Opinion of the Court

Title 18 U. S. C. § 3585 determines when a federal sentence of imprisonment commences and whether credit against that sentence must be granted for time spent in "official detention" before the sentence began. It states:

"Calculation of a term of imprisonment

"(a) Commencement of Sentence.—A sentence to a term of imprisonment commences on the date the defendant is received in custody awaiting transportation to, or arrives voluntarily to commence service of sentence at, the official detention facility at which the sentence is to be served.

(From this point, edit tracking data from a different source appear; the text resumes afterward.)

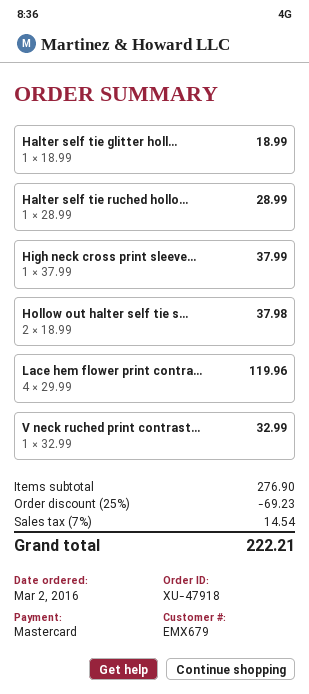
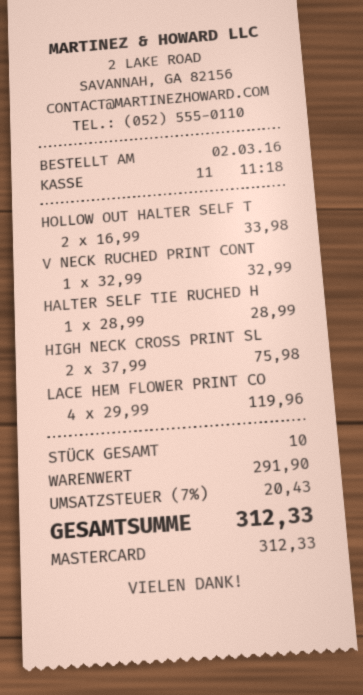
Halter self tie glitter holl...: 1 x 18.99 = 18.99 -> none
High neck cross print sleeve...: 1 x 37.99 = 37.99 -> 2 x 37.99 = 75.98
Hollow out halter self tie s...: 2 x 18.99 = 37.98 -> 2 x 16.99 = 33.98
subtotal: 276.90 -> 291.90
discount: 25% = 69.23 -> none
tax: 7% = 14.54 -> 7% = 20.43
total: 222.21 -> 312.33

"(b) Credit for Prior Custody.—A defendant shall be given credit toward the service of a term of imprisonment for any time he has spent in official detention prior to the date the sentence commences—

"(1) as a result of the offense for which the sentence was imposed; or

"(2) as a result of any other charge for which the defendant was arrested after the commission of the offense for which the sentence was imposed; "that has not been credited against another sentence." 18 U. S. C. § 3585 (emphasis added).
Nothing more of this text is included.